Reductions in airway hyperresponsiveness and suppressed eosinophilic response at both 6 weeks and 12 weeks observed after a single 180mg dose of Briquilimab in the ETESIAN Study
Preliminary data from ETESIAN study supports further development of briquilimab in asthma
Jasper also announces completion of internal BEACON study investigation noting no deviations or issues with drug product utilized
Jasper to host conference call and webinar today at 8:00 a.m. ET
REDWOOD CITY, Calif., Dec. 02, 2025 (GLOBE NEWSWIRE) -- Jasper Therapeutics, Inc. (Nasdaq: JSPR) (Jasper), a clinical stage biotechnology company focused on development of briquilimab, a novel antibody therapy targeting KIT (CD117) to address mast cell driven diseases such as chronic spontaneous urticaria (CSU), chronic inducible urticaria (CIndU) and asthma, reported positive preliminary clinical data from Jasper’s ETESIAN Phase 1b study of subcutaneous briquilimab in adult participants with allergic asthma. A single subcutaneous 180mg dose of briquilimab demonstrated substantial reductions in sputum eosinophils at both six and twelve weeks, as well as improvements over baseline in FEV1 in both Early Asthmatic Response (EAR) and Late Asthmatic Response (LAR). Significant reductions in serum tryptase were observed, consistent with reductions observed in other briquilimab studies at the 180mg dose level. Briquilimab was well tolerated in the study, demonstrating a favorable safety profile.
Jasper also announced the completion of its internal investigation into the anomalous lack of clinical response observed in the July 2025 BEACON data for cohort 8 (240mg Q8W) and cohort 9 (240mg /180mg Q8W), where no US patients (n=10) achieved Complete Response or Well Controlled UAS7 by week 12. Based on the work completed, the additional data from subsequent dosing of the US patients and input from a panel of CSU KOLs, Jasper has concluded that the unexpected efficacy results observed in the US patients was not the result of any issues with the drug product.

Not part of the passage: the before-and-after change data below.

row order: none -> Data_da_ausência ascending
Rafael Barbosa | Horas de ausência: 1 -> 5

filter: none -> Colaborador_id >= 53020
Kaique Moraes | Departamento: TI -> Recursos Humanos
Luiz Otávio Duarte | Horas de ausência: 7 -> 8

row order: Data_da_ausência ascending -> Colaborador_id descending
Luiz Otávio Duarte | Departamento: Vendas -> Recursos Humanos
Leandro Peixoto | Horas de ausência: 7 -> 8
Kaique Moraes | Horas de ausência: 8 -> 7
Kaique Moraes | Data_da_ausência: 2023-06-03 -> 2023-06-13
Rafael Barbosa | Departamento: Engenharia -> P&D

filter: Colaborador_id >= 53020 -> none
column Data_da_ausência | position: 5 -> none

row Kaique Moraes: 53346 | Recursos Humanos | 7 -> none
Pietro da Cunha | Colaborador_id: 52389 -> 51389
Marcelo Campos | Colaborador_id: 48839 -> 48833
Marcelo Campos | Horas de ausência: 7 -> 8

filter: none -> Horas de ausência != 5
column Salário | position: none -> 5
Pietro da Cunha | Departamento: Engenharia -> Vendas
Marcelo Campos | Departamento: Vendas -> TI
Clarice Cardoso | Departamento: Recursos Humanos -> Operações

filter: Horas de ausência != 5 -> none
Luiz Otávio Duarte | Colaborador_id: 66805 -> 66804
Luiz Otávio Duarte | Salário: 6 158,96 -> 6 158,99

Rather, it was likely a result of patient selection issues, as it appears that 9 of the 10 patients in question did not have CSU as their symptoms were not mast cell-driven.
“I am pleased to see the initial results of the ETESIAN study, the first clinical study to evaluate an agent specifically targeting mast cells in asthma patients” said Dr. Elliot Israel, Director of Clinical Research in the Pulmonary and Critical Care Division at the Brigham and Women’s Hospital in Boston. “The initial results demonstrate the potential to reduce both airway hyperresponsiveness and the accumulation of eosinophils in the airways, both of which are key factors in managing chronic asthma and reducing exacerbations. Given that a substantial portion of asthma patients remain underserved by currently approved therapies, depleting mast cells through KIT inhibition may represent an intriguing new treatment option for patients with chronic asthma.”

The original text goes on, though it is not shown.